具有常量通信复杂性的异种数据 (Federated Deep AUC Maximization for Heterogeneous Data with a Constant Communication Complexity)

from arxiv, Accepted by ICML2021. Code is available in https://github.com/Optimization-AI/ICML2021_FedDeepAUC_CODASCA, which is a part of our open-sourced library LibAUC (www.libauc.org)

Deep AUC (area under the ROC curve) Maximization (DAM) has attracted much attention recently due to its great potential for imbalanced data classification. However, the research on Federated Deep AUC Maximization (FDAM) is still limited.
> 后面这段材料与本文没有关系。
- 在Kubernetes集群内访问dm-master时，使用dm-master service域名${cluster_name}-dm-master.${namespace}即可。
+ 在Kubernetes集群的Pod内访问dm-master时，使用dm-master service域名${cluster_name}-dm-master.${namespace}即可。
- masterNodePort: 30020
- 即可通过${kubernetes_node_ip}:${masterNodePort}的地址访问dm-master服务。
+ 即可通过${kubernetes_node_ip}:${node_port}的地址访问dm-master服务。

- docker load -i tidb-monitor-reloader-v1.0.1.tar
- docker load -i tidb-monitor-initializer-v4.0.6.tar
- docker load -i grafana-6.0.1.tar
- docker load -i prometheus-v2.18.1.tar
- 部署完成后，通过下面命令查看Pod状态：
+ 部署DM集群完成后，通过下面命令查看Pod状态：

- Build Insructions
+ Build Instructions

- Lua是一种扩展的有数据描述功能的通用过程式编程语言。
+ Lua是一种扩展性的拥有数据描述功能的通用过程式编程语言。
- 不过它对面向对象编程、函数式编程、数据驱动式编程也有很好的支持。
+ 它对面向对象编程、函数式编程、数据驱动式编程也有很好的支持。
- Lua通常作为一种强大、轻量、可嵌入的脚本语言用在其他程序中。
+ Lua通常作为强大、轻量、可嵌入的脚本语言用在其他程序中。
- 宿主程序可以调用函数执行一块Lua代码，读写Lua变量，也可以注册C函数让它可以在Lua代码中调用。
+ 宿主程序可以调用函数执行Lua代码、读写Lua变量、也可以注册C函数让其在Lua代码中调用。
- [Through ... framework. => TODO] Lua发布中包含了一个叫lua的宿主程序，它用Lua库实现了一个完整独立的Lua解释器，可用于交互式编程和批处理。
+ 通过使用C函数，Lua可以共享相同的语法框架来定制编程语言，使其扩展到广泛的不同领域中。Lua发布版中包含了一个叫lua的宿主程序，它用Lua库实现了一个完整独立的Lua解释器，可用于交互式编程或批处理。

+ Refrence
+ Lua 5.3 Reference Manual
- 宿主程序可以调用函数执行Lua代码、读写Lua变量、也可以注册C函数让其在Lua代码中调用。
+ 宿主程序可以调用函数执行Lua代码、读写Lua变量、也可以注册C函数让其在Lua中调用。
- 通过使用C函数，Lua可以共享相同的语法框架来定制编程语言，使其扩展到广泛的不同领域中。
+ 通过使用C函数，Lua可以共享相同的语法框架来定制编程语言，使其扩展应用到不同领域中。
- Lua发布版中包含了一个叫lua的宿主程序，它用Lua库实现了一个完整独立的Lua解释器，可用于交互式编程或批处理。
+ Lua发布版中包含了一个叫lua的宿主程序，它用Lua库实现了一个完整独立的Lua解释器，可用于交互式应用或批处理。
Compared with standard federated learning (FL) approaches that focus on decomposable minimization objectives, FDAM is more complicated due to its minimization objective is non-decomposable over individual examples. In this paper, we propose improved FDAM algorithms for heterogeneous data by solving the popular non-convex strongly-concave min-max formulation of DAM in a distributed fashion, which can also be applied to a class of non-convex strongly-concave min-max problems. A striking result of this paper is that the communication complexity of the proposed algorithm is a constant independent of the number of machines and also independent of the accuracy level, which improves an existing result by orders of magnitude. The experiments have demonstrated the effectiveness of our FDAM algorithm on benchmark datasets, and on medical chest X-ray images from different organizations. Our experiment shows that the performance of FDAM using data from multiple hospitals can improve the AUC score on testing data from a single hospital for detecting life-threatening diseases based on chest radiographs. The proposed method is implemented in our open-sourced library LibAUC (www.libauc.org) whose github address is https://github.com/Optimization-AI/ICML2021_FedDeepAUC_CODASCA.

翻译：深AUC(ROC曲线下的区域) 最大化(DAM) 因其极有可能造成数据分类不平衡,最近引起了人们的极大关注。然而,关于Federal Deep AUC 最大化(FDAM)的研究仍然有限。与侧重于可分解的最小化目标的标准联合学习(FL)方法相比,FDM由于其最小化目标而变得更加复杂,与个别例子相比,它的最小化目标是不可分的。在本文中,我们建议改进FDAM的变量,通过以分布式方式解决流行的非Convex 强凝固的DAM 最小成型。DAM的配置也可以适用于非cive Comepal CAUC(FAUC 强凝固硬化硬化硬化软缩缩缩缩缩缩微缩图 ) 。与本文的一个惊人的结果是,拟议的计算法的通信复杂性与机器数量无关,也与准确性水平无关。我们FDAMMLA-LIRC数据库在基准数据集和不同组织的医学X光图像上的效率。我们的实验显示,ALIRC-RO-IA-C ASUM的成绩测试方法用于测试多种医院的数据。AUD-ILILUDA-C。AD-ILM的测试方法可以改进了A-I-IB-ID-ILUD-IB-IAS-I-C在A-IAS-IAS-IAS-IAS-IAS-IAS-IAS-I-C。